List of Phi Beta Kappa Members By Year of Admission

List Of Phi Beta Kappa Members By Year Of Admission

This is a list of notable members of the Phi Beta Kappa Society who have Wikipedia biographies.

This is an incomplete list, which may never be able to satisfy particular standards for completeness. You can help by expanding it with reliably sourced entries.
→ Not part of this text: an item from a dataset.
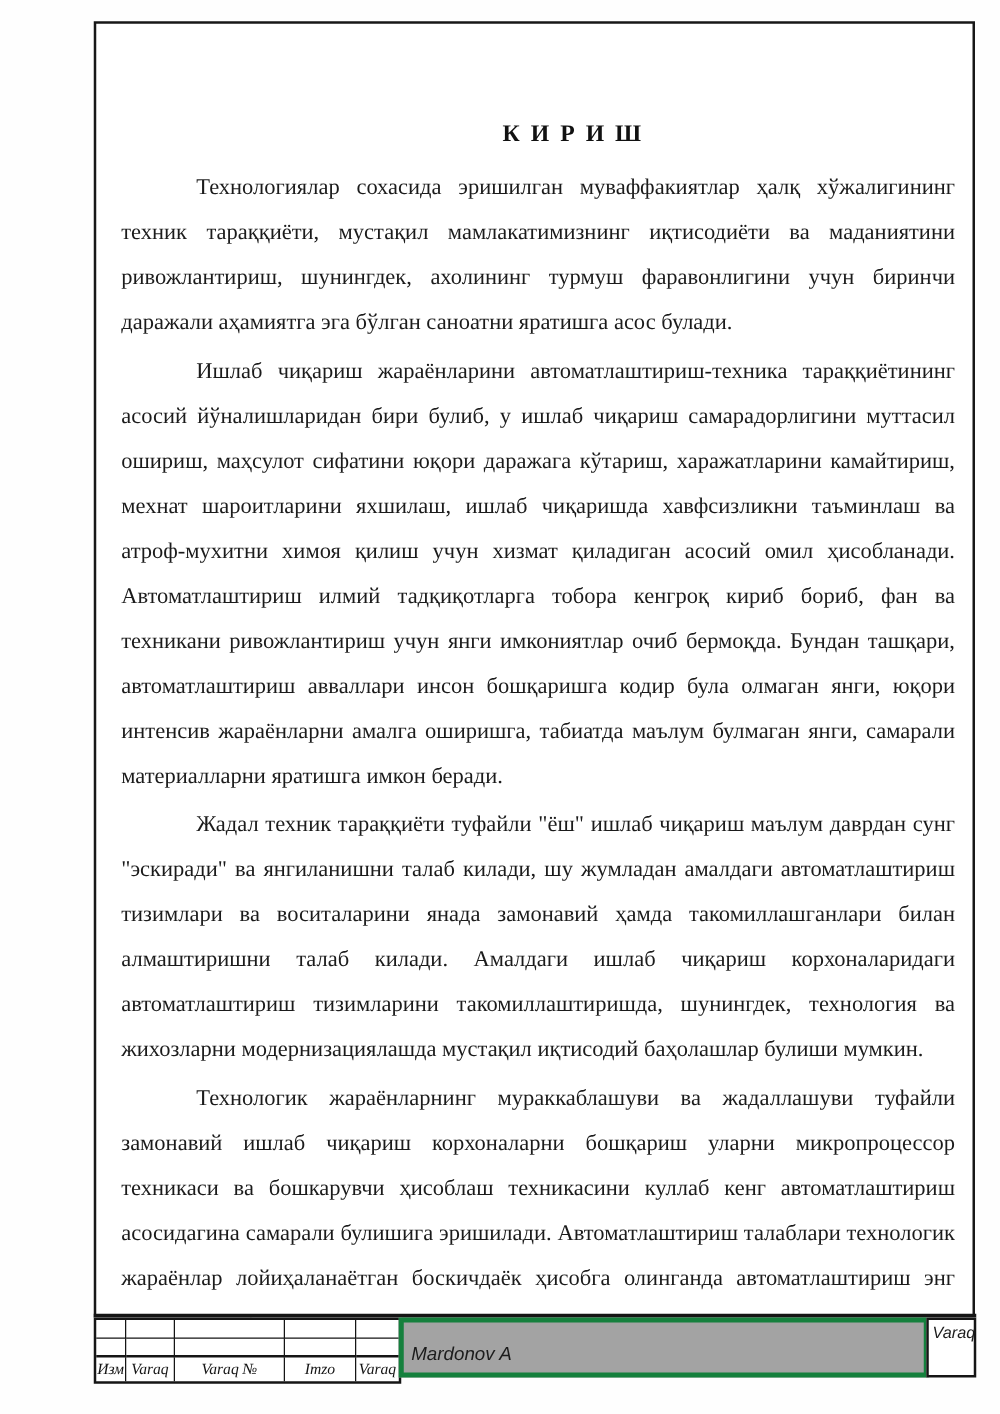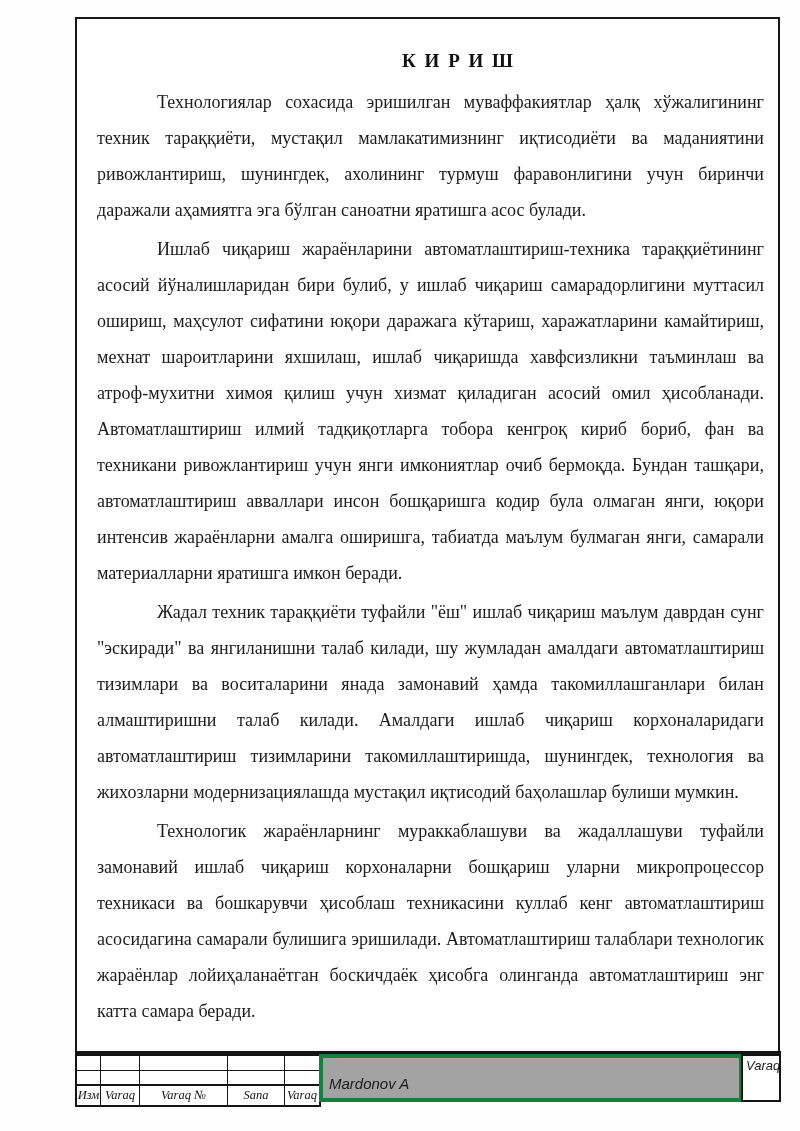"К И Р И Ш" .doc-title { margin: 33px 0 12px 0 -> 80px 0 12px 0 }
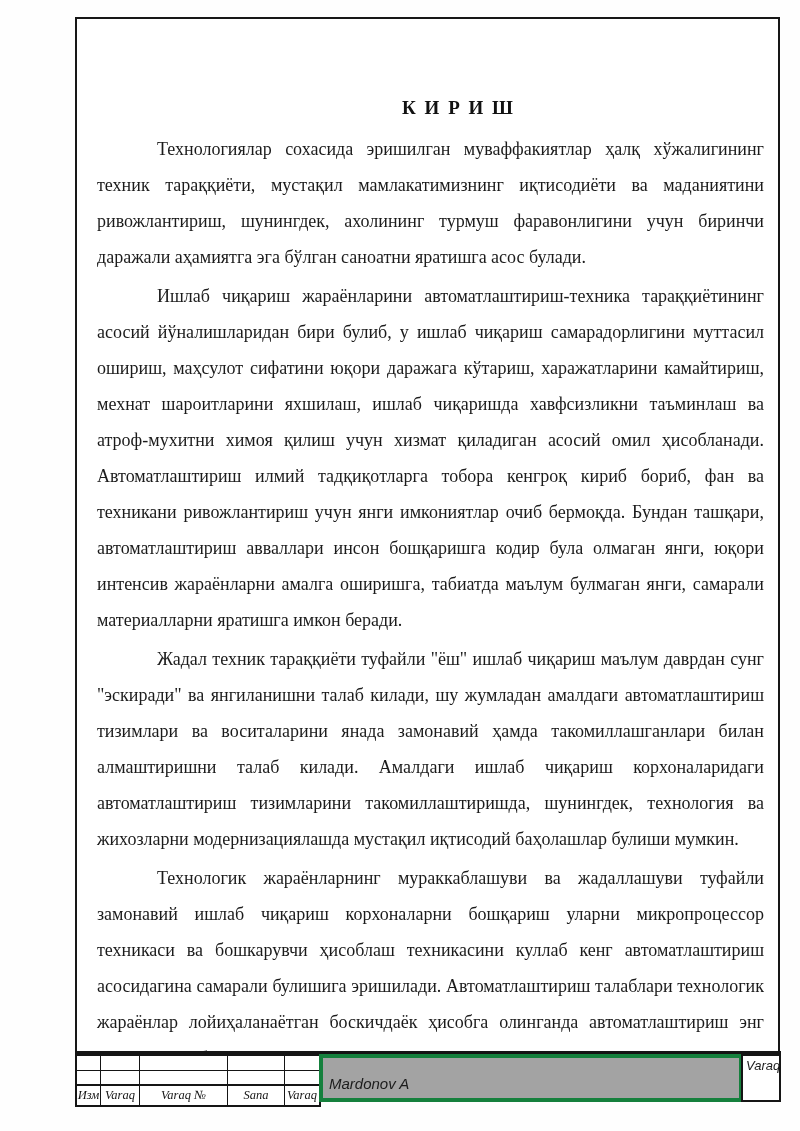"Sana" div.c { text: Sana -> Imzo }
Read more about List Of Phi Beta Kappa Members By Year Of Admission:  Notable Members Elected As Undergraduates, Honorary Members, Fictional Members

Famous quotes containing the words list of, list, phi, members, year and/or admission:

    Thirty—the promise of a decade of loneliness, a thinning list of single men to know, a thinning brief-case of enthusiasm, thinning hair.
    F. Scott Fitzgerald (1896–1940)

    Weigh what loss your honor may sustain
    If with too credent ear you list his songs,
    Or lose your heart, or your chaste treasure open
    To his unmastered importunity.
    William Shakespeare (1564–1616)

    Adolescents have the right to be themselves. The fact that you were the belle of the ball, the captain of the lacrosse team, the president of your senior class, Phi Beta Kappa, or a political activist doesn’t mean that your teenager will be or should be the same....Likewise, the fact that you were a wallflower, uncoordinated, and a C student shouldn’t mean that you push your child to be everything you were not.
    Laurence Steinberg (20th century)

    In every party there is one person who, through his dotingly credulous enunciation of party principles, incites the other members to defection.
    Friedrich Nietzsche (1844–1900)

    You have been here only a short time, Mr. Barnard. You cannot know what it is to live here month upon month, year after year, breathing this infernal air, absorbing the miasma of barbarity that permeates these walls, especially this chamber.
    Richard Matheson (b. 1926)

    Powerful, yes, that is the word that I constantly rolled on my tongue, I dreamed of absolute power, the kind that forces others to kneel, that forces the enemy to capitulate, finally converting him, and the more the enemy is blind, cruel, sure of himself, buried in his conviction, the more his admission proclaims the royalty of he who has brought on his defeat.